[Entries taken from a collection]

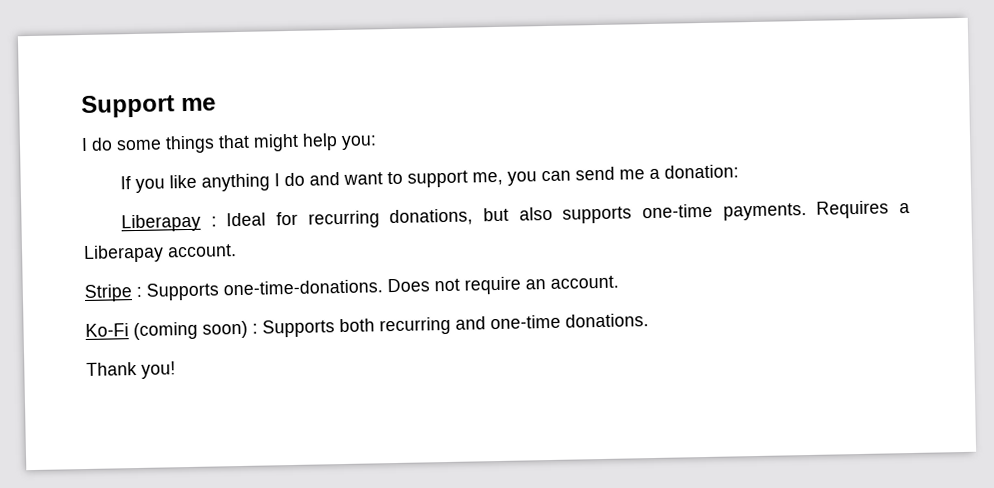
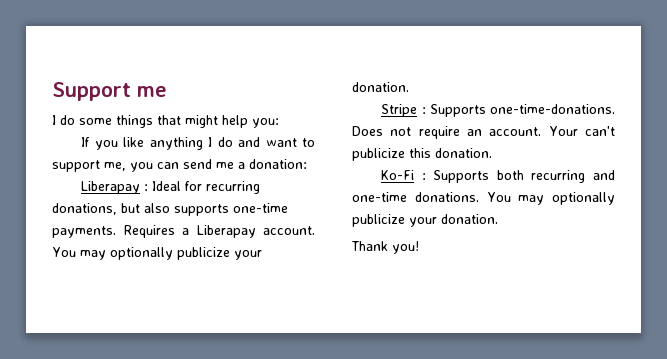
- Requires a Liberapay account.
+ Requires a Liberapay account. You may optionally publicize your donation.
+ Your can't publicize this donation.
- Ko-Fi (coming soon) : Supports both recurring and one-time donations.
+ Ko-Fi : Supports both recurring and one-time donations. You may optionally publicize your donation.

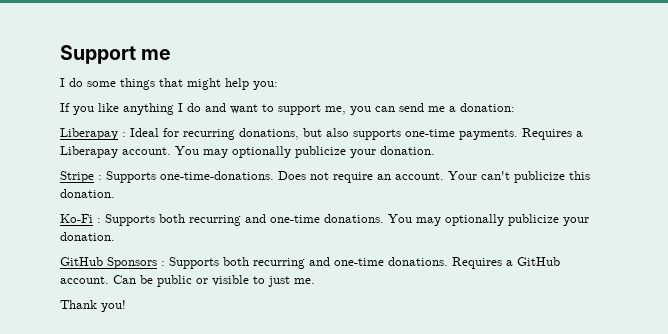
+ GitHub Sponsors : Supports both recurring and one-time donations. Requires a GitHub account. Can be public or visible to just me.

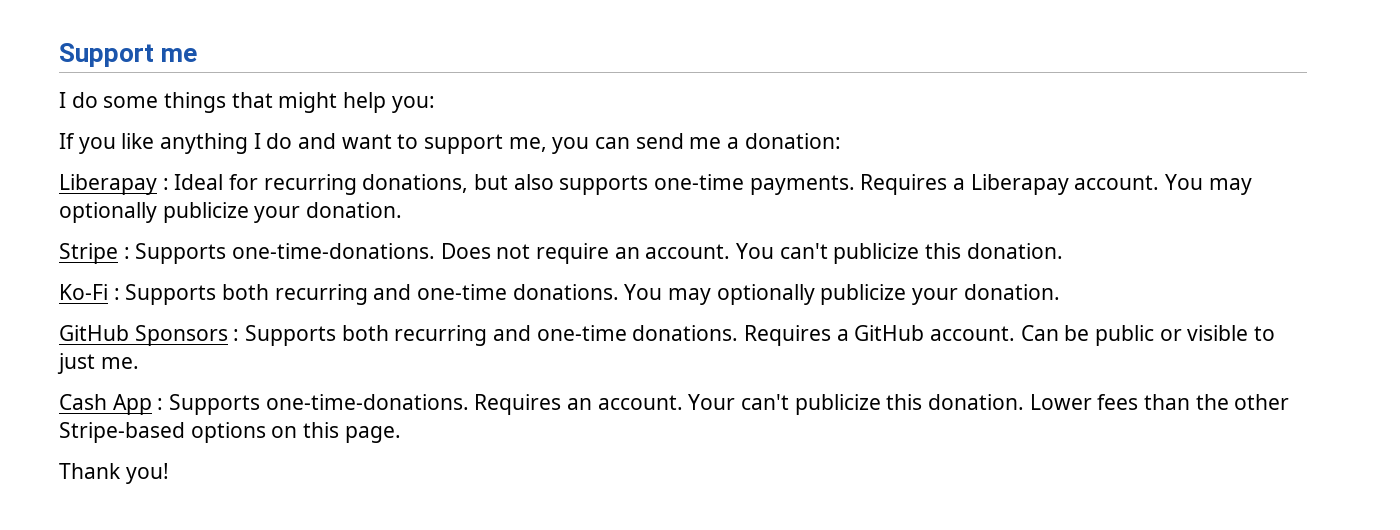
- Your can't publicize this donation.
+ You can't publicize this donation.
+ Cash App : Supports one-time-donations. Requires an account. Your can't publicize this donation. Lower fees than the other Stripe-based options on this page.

Exercise aim
Which lines of the data include the word "time"? Copy each one.

Your solution
- Ko-Fi (coming soon) : Supports both recurring and one-time donations.
+ Ko-Fi : Supports both recurring and one-time donations. You may optionally publicize your donation.
+ GitHub Sponsors : Supports both recurring and one-time donations. Requires a GitHub account. Can be public or visible to just me.
+ Cash App : Supports one-time-donations. Requires an account. Your can't publicize this donation. Lower fees than the other Stripe-based options on this page.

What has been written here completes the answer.